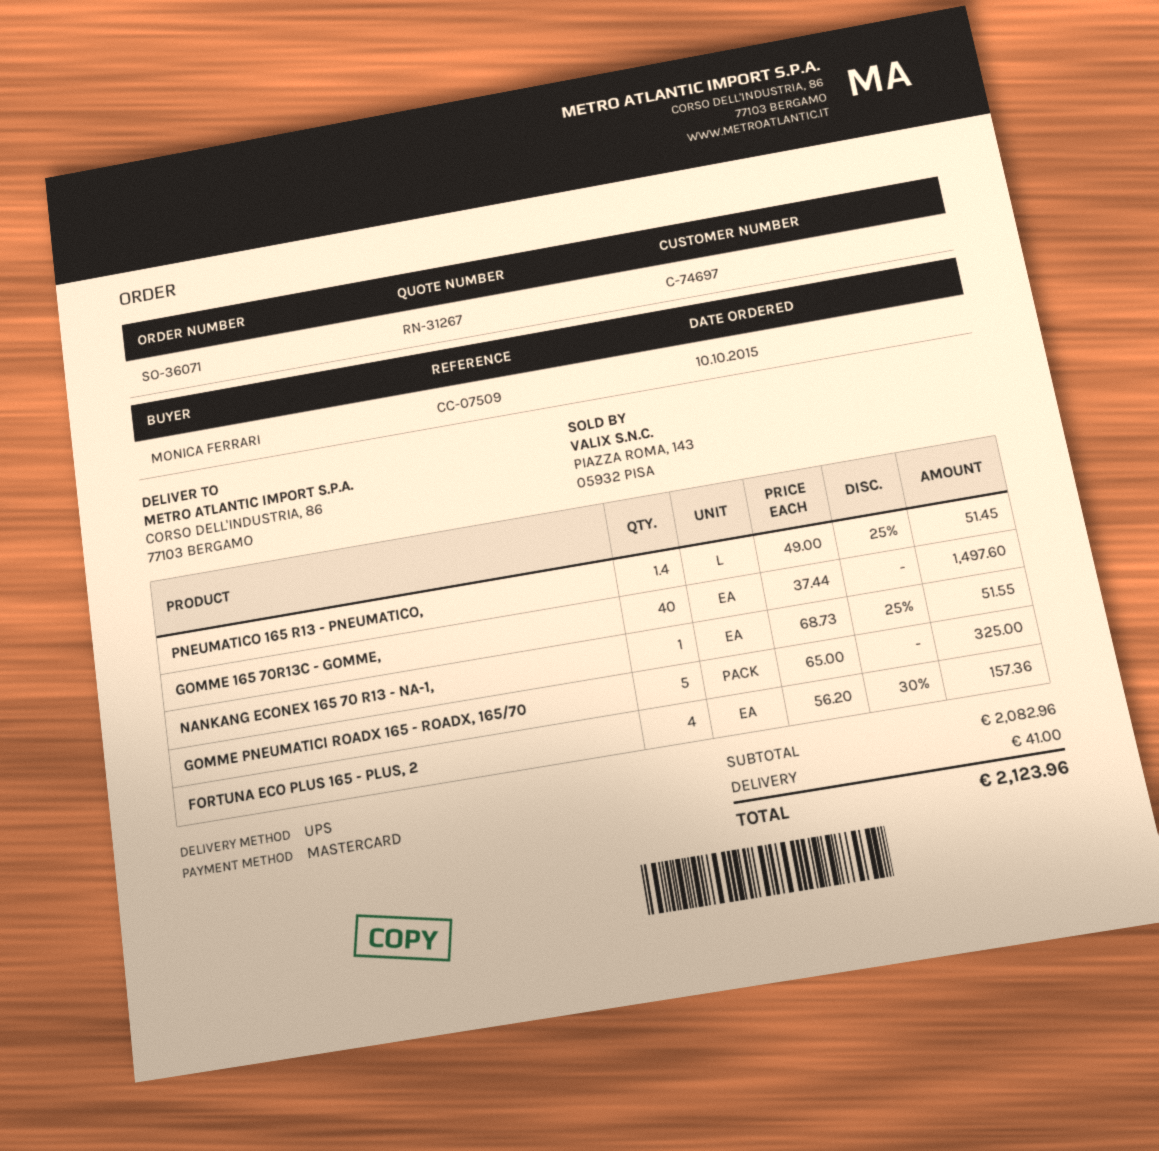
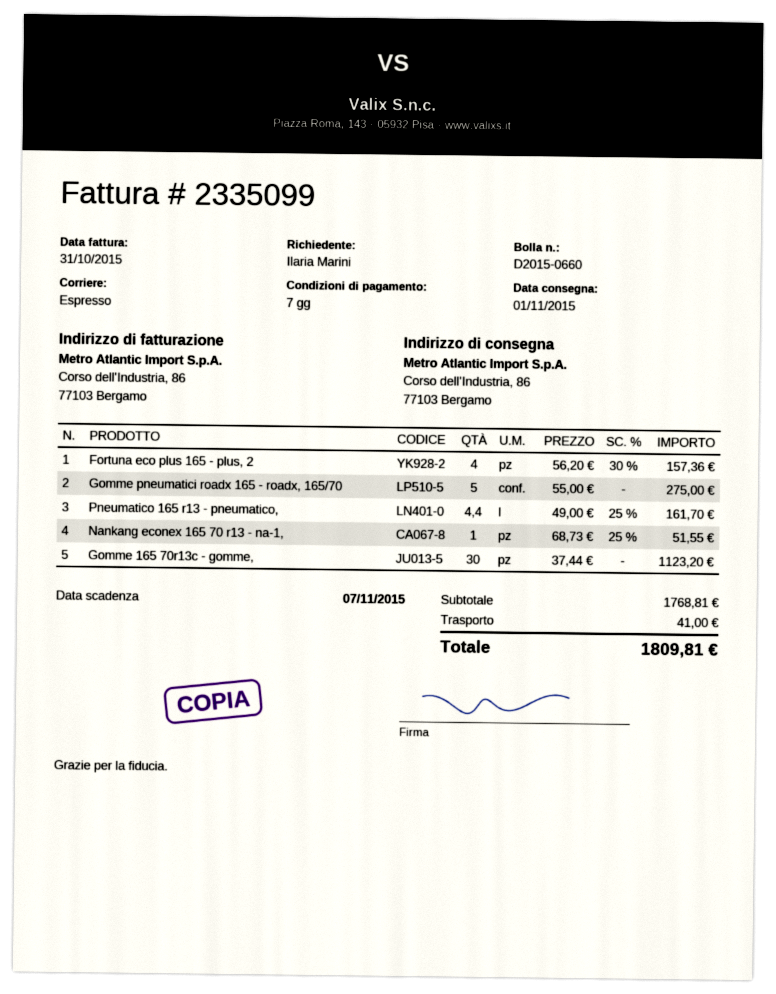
ordered by: MONICA FERRARI -> Ilaria Marini
shipping method: UPS -> express
PNEUMATICO 165 R13 - PNEUMATICO,: 1.4 x 49.00 - 25% = 51.45 -> 4.4 x 49.00 - 25% = 161.70
GOMME 165 70R13C - GOMME,: 40 x 37.44 = 1497.60 -> 30 x 37.44 = 1123.20
GOMME PNEUMATICI ROADX 165 - ROADX, 165/70: 5 x 65.00 = 325.00 -> 5 x 55.00 = 275.00
subtotal: 2082.96 -> 1768.81
total: 2123.96 -> 1809.81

● ● ● ● ●

Line count for the string "GOMME": work it out from the records above and reply with the number alone.

**Response**
2